-- DATA RECORDS follows --
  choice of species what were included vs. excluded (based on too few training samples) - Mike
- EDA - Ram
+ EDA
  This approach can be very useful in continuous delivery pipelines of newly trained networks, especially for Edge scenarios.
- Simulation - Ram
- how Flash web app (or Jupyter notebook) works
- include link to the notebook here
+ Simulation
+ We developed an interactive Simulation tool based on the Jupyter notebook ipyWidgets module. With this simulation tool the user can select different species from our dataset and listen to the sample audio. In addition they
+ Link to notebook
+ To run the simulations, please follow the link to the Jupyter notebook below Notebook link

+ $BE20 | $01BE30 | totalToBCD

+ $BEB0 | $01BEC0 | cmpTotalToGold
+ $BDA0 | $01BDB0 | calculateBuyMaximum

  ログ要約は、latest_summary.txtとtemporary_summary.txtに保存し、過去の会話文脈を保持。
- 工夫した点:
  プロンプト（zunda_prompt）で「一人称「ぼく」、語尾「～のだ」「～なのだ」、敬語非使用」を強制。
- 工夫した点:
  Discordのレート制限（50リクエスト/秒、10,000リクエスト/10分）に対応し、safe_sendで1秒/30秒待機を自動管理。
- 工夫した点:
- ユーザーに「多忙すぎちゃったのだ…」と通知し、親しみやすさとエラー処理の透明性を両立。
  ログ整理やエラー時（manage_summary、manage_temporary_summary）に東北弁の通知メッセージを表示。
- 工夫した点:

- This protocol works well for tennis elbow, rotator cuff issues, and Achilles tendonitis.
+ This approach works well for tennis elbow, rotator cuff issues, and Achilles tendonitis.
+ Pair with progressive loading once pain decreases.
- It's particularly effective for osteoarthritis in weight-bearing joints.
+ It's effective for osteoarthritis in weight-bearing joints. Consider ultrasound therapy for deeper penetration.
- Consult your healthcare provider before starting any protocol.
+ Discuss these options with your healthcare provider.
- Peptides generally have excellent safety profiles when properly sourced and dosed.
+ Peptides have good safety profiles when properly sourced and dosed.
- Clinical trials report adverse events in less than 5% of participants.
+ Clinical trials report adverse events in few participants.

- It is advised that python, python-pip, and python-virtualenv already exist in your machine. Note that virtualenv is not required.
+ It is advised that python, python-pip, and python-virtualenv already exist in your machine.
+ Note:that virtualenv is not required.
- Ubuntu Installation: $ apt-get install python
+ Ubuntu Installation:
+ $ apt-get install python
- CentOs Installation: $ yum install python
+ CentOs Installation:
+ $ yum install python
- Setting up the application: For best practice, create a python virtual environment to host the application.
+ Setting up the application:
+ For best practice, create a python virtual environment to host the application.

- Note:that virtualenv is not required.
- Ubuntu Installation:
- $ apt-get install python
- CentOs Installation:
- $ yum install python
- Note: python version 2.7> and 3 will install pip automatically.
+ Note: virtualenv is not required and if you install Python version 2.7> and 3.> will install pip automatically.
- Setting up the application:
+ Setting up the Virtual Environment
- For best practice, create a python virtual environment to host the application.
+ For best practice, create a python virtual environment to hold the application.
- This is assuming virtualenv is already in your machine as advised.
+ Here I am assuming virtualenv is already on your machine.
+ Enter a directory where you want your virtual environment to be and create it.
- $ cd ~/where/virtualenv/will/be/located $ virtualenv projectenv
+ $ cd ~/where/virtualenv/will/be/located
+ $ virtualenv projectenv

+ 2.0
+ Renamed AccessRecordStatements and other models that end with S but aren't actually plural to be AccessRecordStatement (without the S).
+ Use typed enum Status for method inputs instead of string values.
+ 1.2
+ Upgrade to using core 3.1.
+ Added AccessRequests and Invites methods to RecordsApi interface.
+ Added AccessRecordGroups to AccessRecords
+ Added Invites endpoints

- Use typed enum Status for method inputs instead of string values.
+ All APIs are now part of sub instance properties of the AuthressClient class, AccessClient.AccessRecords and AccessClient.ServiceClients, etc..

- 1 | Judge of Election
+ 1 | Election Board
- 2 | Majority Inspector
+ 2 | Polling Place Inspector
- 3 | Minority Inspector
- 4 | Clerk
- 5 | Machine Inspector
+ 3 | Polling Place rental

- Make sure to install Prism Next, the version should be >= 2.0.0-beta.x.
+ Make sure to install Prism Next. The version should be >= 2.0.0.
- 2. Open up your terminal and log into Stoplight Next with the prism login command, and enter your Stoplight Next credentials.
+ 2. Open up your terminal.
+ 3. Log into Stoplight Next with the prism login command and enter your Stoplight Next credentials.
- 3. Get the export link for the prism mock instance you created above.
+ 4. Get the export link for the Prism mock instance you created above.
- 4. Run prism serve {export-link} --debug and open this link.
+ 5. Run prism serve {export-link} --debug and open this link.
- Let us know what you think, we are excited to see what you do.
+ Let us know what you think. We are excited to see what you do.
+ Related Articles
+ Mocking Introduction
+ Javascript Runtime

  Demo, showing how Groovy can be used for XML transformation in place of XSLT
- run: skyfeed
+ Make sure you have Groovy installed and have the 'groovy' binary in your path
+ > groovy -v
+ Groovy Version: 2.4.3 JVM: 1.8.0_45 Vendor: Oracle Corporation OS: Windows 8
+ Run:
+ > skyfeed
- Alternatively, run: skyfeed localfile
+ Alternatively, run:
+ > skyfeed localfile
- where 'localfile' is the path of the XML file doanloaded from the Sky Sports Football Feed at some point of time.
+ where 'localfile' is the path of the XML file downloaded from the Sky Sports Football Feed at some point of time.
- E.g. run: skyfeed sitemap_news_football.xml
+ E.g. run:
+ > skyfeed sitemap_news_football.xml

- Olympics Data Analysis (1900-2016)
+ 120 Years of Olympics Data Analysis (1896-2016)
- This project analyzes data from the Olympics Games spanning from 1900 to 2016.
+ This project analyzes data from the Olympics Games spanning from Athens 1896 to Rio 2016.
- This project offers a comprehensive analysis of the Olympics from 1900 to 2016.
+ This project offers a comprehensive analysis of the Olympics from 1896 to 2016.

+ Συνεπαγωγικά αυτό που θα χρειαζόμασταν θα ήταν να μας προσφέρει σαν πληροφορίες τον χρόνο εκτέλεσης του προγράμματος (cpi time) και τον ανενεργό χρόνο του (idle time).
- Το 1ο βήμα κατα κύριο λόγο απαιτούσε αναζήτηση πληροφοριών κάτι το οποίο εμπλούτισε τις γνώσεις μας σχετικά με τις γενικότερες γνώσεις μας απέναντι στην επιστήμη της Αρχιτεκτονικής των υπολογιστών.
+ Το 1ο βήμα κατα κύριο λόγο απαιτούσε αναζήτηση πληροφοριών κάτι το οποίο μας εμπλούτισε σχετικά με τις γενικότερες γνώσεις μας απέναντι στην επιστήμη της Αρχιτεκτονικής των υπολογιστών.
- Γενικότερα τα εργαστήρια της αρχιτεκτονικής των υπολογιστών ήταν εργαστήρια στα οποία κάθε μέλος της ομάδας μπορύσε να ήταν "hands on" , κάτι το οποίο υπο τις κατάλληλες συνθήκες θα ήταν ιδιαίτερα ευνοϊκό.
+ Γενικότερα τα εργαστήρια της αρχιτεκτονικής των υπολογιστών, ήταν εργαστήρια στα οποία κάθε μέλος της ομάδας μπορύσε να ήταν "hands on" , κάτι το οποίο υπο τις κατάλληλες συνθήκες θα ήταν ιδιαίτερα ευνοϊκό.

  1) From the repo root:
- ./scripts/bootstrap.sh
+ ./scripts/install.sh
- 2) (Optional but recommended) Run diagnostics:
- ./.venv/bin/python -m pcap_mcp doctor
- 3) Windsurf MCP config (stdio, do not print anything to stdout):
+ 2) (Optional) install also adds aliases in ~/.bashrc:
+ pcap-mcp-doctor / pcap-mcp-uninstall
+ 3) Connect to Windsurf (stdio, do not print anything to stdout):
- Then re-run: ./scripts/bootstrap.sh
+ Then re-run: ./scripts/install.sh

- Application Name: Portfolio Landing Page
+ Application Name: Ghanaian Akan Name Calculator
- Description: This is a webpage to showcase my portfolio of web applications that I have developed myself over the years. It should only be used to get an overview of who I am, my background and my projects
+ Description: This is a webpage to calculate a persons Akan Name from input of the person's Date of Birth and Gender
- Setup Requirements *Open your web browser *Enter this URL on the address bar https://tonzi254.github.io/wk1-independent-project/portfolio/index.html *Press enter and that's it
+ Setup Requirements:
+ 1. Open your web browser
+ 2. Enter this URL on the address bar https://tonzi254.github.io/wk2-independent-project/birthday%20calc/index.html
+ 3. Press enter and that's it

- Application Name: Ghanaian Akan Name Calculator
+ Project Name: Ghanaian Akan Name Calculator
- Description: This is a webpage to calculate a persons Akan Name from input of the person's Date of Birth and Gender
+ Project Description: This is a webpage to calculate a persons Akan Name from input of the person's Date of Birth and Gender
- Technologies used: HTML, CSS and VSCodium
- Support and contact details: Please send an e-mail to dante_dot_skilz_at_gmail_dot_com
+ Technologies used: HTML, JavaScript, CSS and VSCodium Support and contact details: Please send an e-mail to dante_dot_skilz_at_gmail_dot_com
-- DATA RECORDS concluded --
Above is a listing; print exactly its lines from the one with "3. Press enter and that's it" through the one with "- Description: This is a webpage to calculate", and no other lines.

EXPECTED OUTPUT ->
+ 3. Press enter and that's it

- Application Name: Ghanaian Akan Name Calculator
+ Project Name: Ghanaian Akan Name Calculator
- Description: This is a webpage to calculate a persons Akan Name from input of the person's Date of Birth and Gender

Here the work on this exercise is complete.